● **THE PROBLEM**
Extract the records in full, leaving every picture out.

***** DATA SHOWN

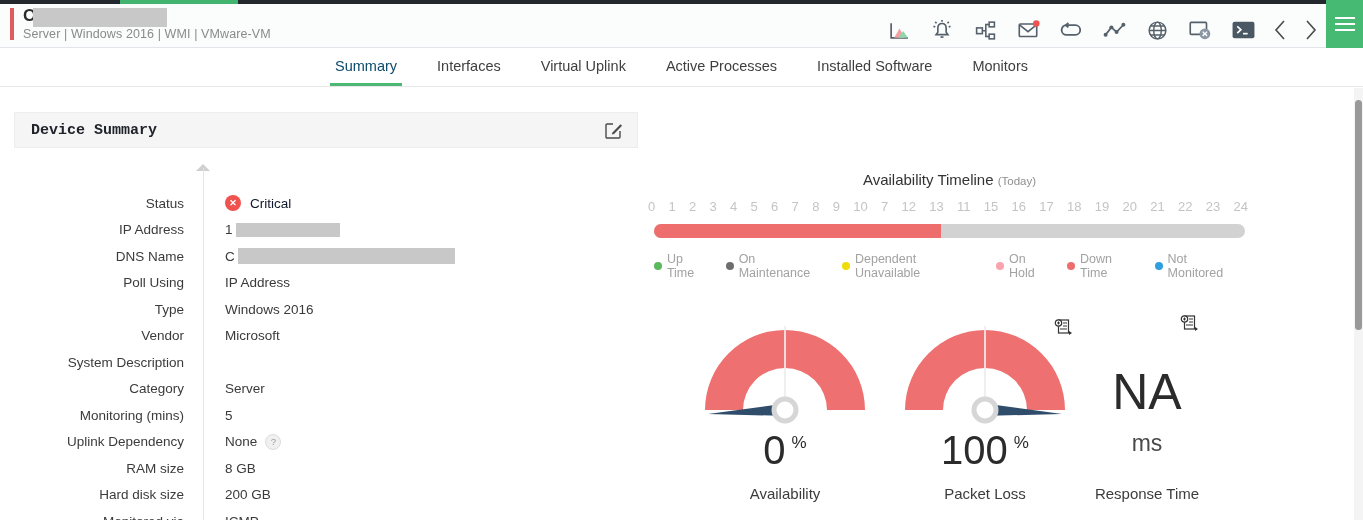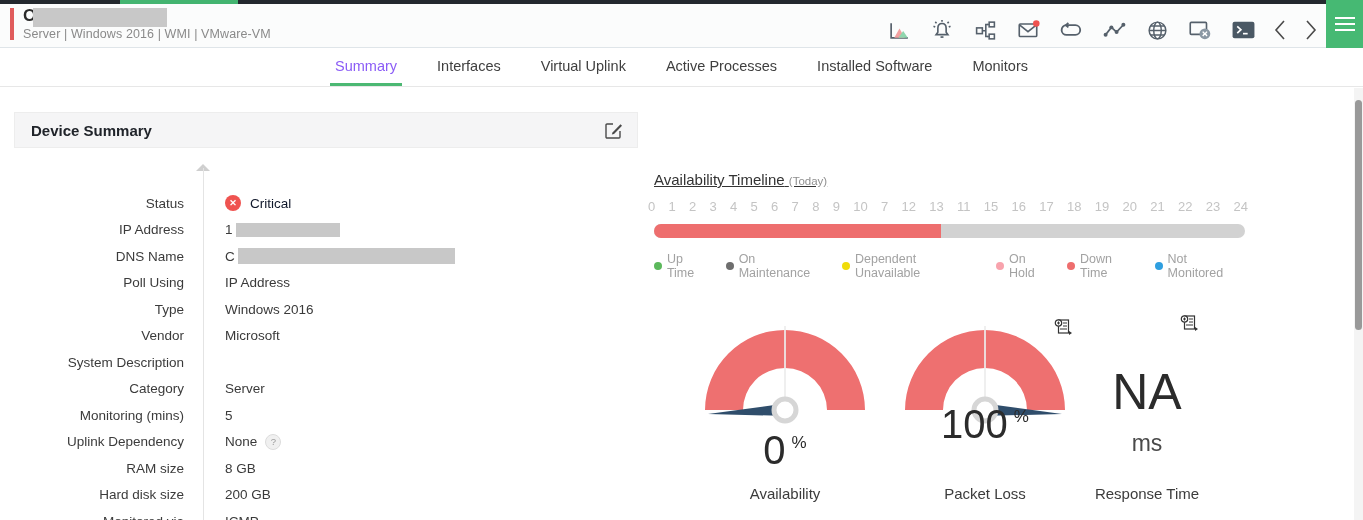--- a/index.html
+++ b/index.html
@@ -33,7 +33,7 @@
             align-items:stretch; gap:30px; }
   .tab { font-size:14.5px; color:#3f3f3f; display:flex; align-items:center;
          padding:0 5px; cursor:pointer; border-bottom:3px solid transparent; }
-  .tab.active { color:#8b5cf6; border-bottom-color:#4cb873; }
+  .tab.active { color:#0c4a6e; border-bottom-color:#4cb873; }
 
   
   .scroll-track { right:0; top:88px; width:9px; height:432px; background:#f4f4f4; }

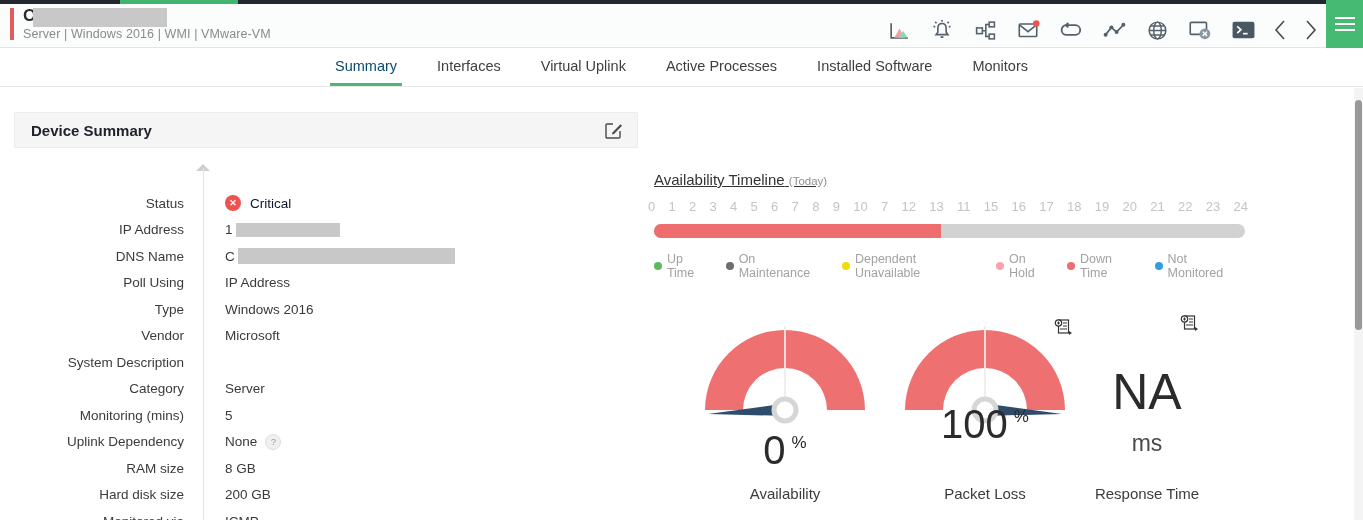--- a/index.html
+++ b/index.html
@@ -41,7 +41,7 @@
 
   
   .ds-header { left:14px; top:112px; width:624px; height:36px; background:#f5f5f6;
-               border:1px solid #ededed; display:flex; align-items:center; }
+               border:1px solid #ededed; display:flex; align-items:center;font-family:Liberation Mono, monospace; }
   .ds-title { margin-left:16px; font-size:15px; font-weight:bold; color:#20242a; }
   .ds-edit { margin-left:auto; margin-right:14px; cursor:pointer; display:flex; }
   .ds-divider { left:203px; top:168px; width:1px; height:352px; background:#e4e4e4; }

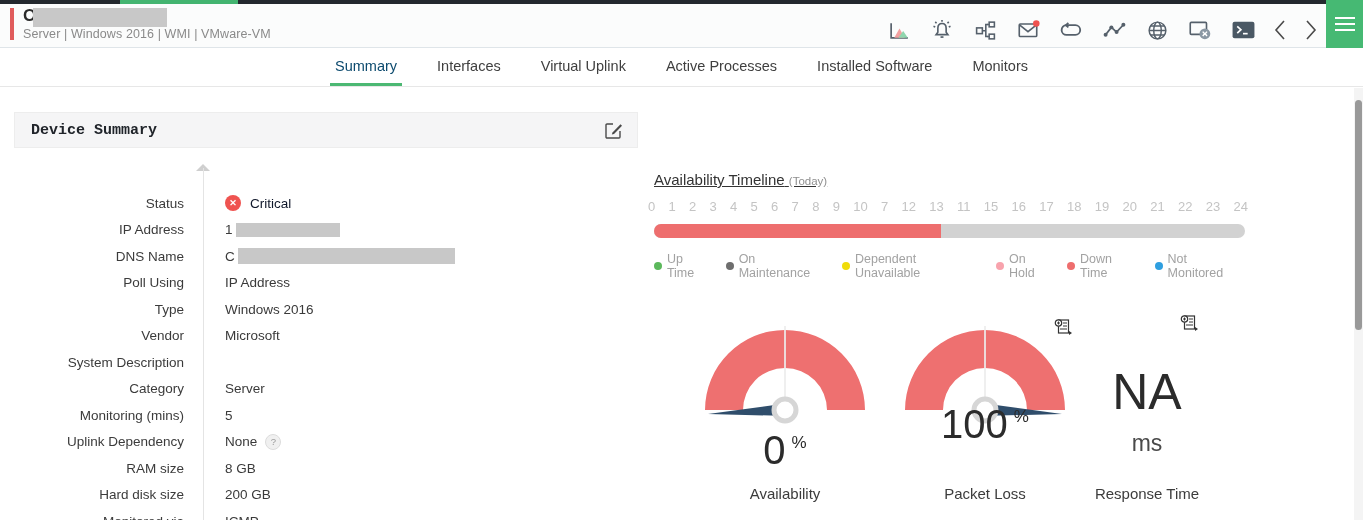--- a/index.html
+++ b/index.html
@@ -63,7 +63,7 @@
                 align-items:center; justify-content:center; margin-left:8px; cursor:pointer; }
 
   
-  .tl-title { left:654px; top:171px; width:591px; text-align:left; font-size:15px; color:#333;text-decoration:underline; }
+  .tl-title { left:654px; top:171px; width:591px; text-align:center; font-size:15px; color:#333; }
   .tl-period { font-size:11.5px; color:#8f8f8f; }
   .tl-hours { left:648px; top:199px; width:600px; display:flex; justify-content:space-between; }
   .tl-hours span { font-size:13px; color:#c4c4c4; }

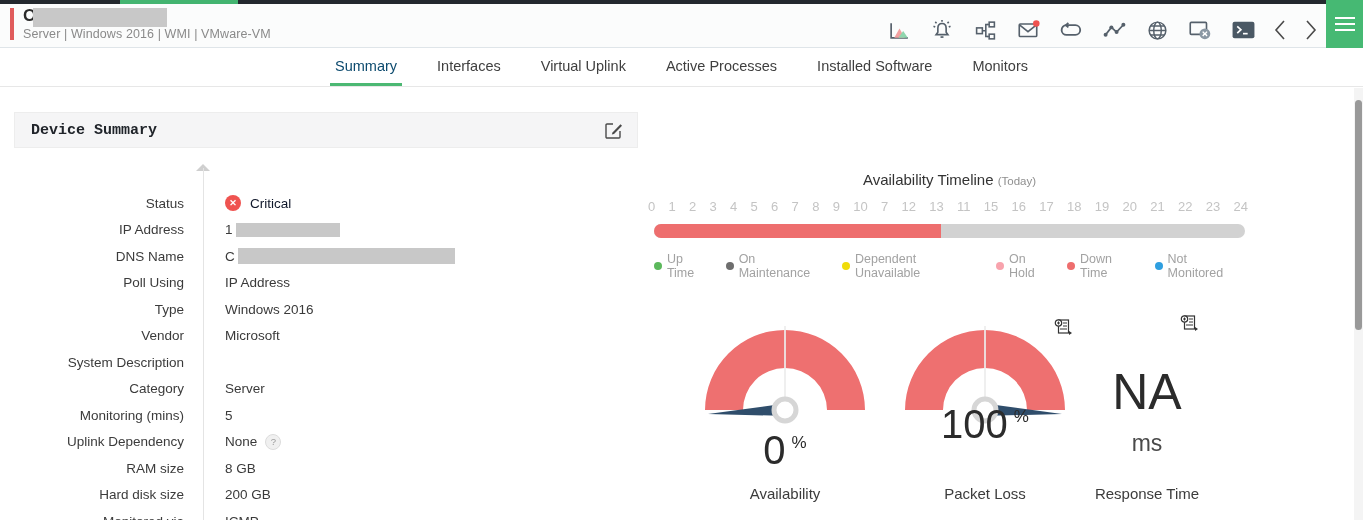--- a/index.html
+++ b/index.html
@@ -353,7 +353,7 @@
   <polygon points="157,90 76,79 76,92" fill="#2f4d6b"></polygon>
   <circle cx="80" cy="86" r="11" fill="#fff" stroke="#d6d6d6" stroke-width="5"></circle>
 </svg>
-<div class="abs gauge-value" style="left:905px; top:404px;">
+<div class="abs gauge-value" style="left:905px; top:430px;">
   <span class="gv-num">100</span>
   <span class="gv-unit">%</span>
 </div>

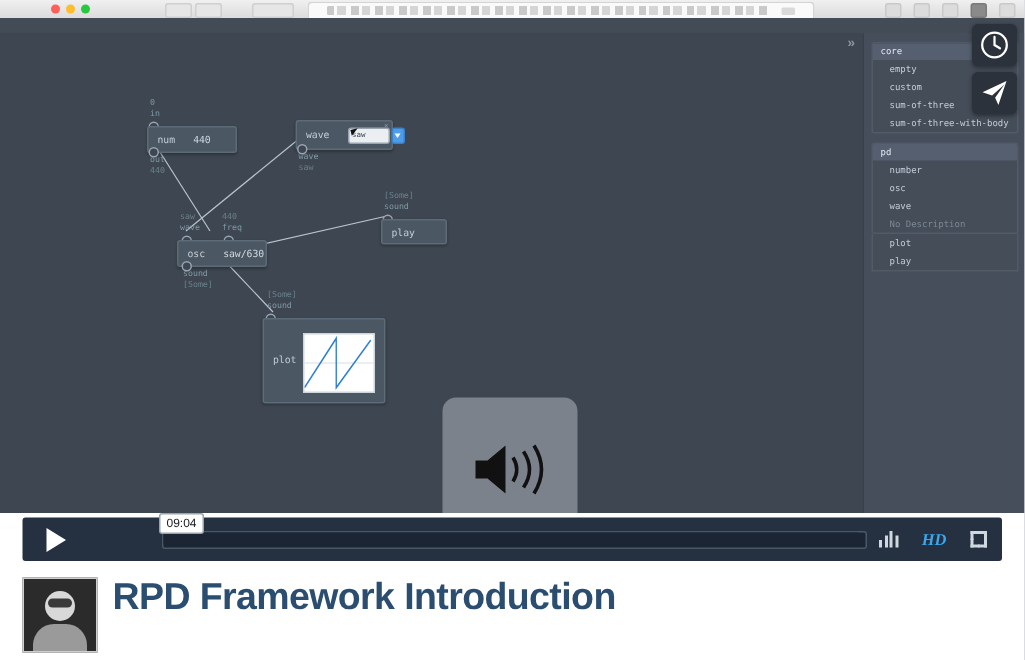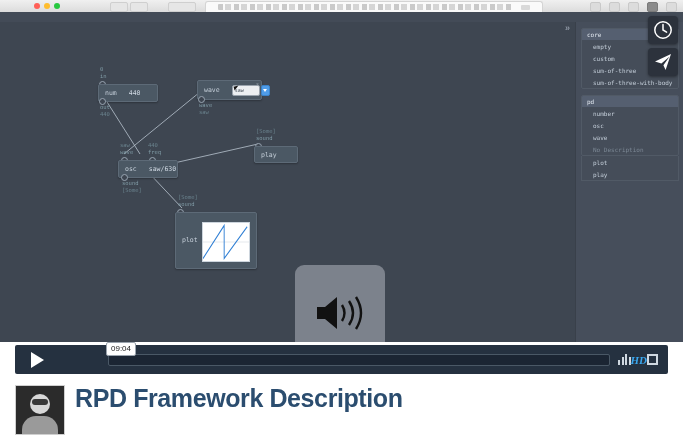--- a/index.html
+++ b/index.html
@@ -97,7 +97,7 @@
            font-size:8px;color:#1a1a1a;padding:0 4px;line-height:12px;}
   .track{margin-left:49px;margin-right:8px;flex:1;height:10px;border:1px solid #4a5866;border-radius:2px;background:#1b2533;}
   .track .loaded{height:8px;width:99%;background:#1b2533;}
-  .rctrl{display:flex;align-items:center;gap:0;padding-right:10px;}
+  .rctrl{display:flex;align-items:center;gap:16px;padding-right:10px;}
   .vol-ico{display:flex;gap:1.5px;align-items:flex-end;}
   .vol-ico span{display:block;width:2px;background:#cfd7e0;}
   .hd{color:#3aa7ef;font-weight:bold;font-style:italic;font-size:11px;font-family:"Liberation Serif",serif;}

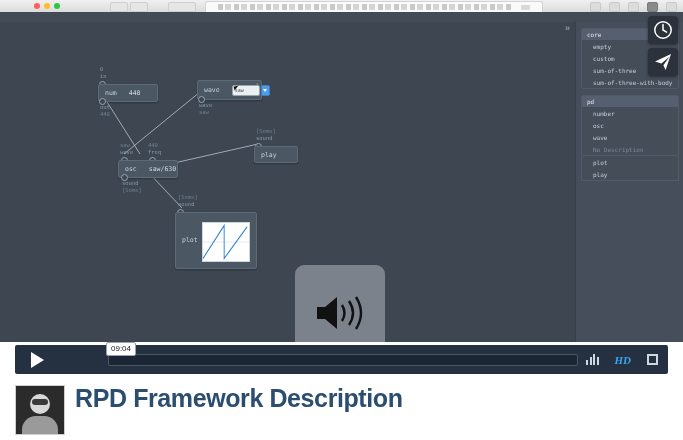--- a/index.html
+++ b/index.html
@@ -316,7 +316,7 @@
         <span class="b"></span>
     </div>
     <div class="meta">
-      <h1 class="vtitle">RPD Framework Description</h1>
+      <h1 class="vtitle">RPD Framework Introduction</h1>
     </div>
   </div>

**********

● **RESPONSE FOR THIS EXERCISE**
--- a/index.html
+++ b/index.html
@@ -33,7 +33,7 @@
             align-items:stretch; gap:30px; }
   .tab { font-size:14.5px; color:#3f3f3f; display:flex; align-items:center;
          padding:0 5px; cursor:pointer; border-bottom:3px solid transparent; }
-  .tab.active { color:#8b5cf6; border-bottom-color:#4cb873; }
+  .tab.active { color:#0c4a6e; border-bottom-color:#4cb873; }
 
   
   .scroll-track { right:0; top:88px; width:9px; height:432px; background:#f4f4f4; }

--- a/index.html
+++ b/index.html
@@ -41,7 +41,7 @@
 
   
   .ds-header { left:14px; top:112px; width:624px; height:36px; background:#f5f5f6;
-               border:1px solid #ededed; display:flex; align-items:center; }
+               border:1px solid #ededed; display:flex; align-items:center;font-family:Liberation Mono, monospace; }
   .ds-title { margin-left:16px; font-size:15px; font-weight:bold; color:#20242a; }
   .ds-edit { margin-left:auto; margin-right:14px; cursor:pointer; display:flex; }
   .ds-divider { left:203px; top:168px; width:1px; height:352px; background:#e4e4e4; }

--- a/index.html
+++ b/index.html
@@ -63,7 +63,7 @@
                 align-items:center; justify-content:center; margin-left:8px; cursor:pointer; }
 
   
-  .tl-title { left:654px; top:171px; width:591px; text-align:left; font-size:15px; color:#333;text-decoration:underline; }
+  .tl-title { left:654px; top:171px; width:591px; text-align:center; font-size:15px; color:#333; }
   .tl-period { font-size:11.5px; color:#8f8f8f; }
   .tl-hours { left:648px; top:199px; width:600px; display:flex; justify-content:space-between; }
   .tl-hours span { font-size:13px; color:#c4c4c4; }

--- a/index.html
+++ b/index.html
@@ -353,7 +353,7 @@
   <polygon points="157,90 76,79 76,92" fill="#2f4d6b"></polygon>
   <circle cx="80" cy="86" r="11" fill="#fff" stroke="#d6d6d6" stroke-width="5"></circle>
 </svg>
-<div class="abs gauge-value" style="left:905px; top:404px;">
+<div class="abs gauge-value" style="left:905px; top:430px;">
   <span class="gv-num">100</span>
   <span class="gv-unit">%</span>
 </div>

--- a/index.html
+++ b/index.html
@@ -97,7 +97,7 @@
            font-size:8px;color:#1a1a1a;padding:0 4px;line-height:12px;}
   .track{margin-left:49px;margin-right:8px;flex:1;height:10px;border:1px solid #4a5866;border-radius:2px;background:#1b2533;}
   .track .loaded{height:8px;width:99%;background:#1b2533;}
-  .rctrl{display:flex;align-items:center;gap:0;padding-right:10px;}
+  .rctrl{display:flex;align-items:center;gap:16px;padding-right:10px;}
   .vol-ico{display:flex;gap:1.5px;align-items:flex-end;}
   .vol-ico span{display:block;width:2px;background:#cfd7e0;}
   .hd{color:#3aa7ef;font-weight:bold;font-style:italic;font-size:11px;font-family:"Liberation Serif",serif;}

--- a/index.html
+++ b/index.html
@@ -316,7 +316,7 @@
         <span class="b"></span>
     </div>
     <div class="meta">
-      <h1 class="vtitle">RPD Framework Description</h1>
+      <h1 class="vtitle">RPD Framework Introduction</h1>
     </div>
   </div>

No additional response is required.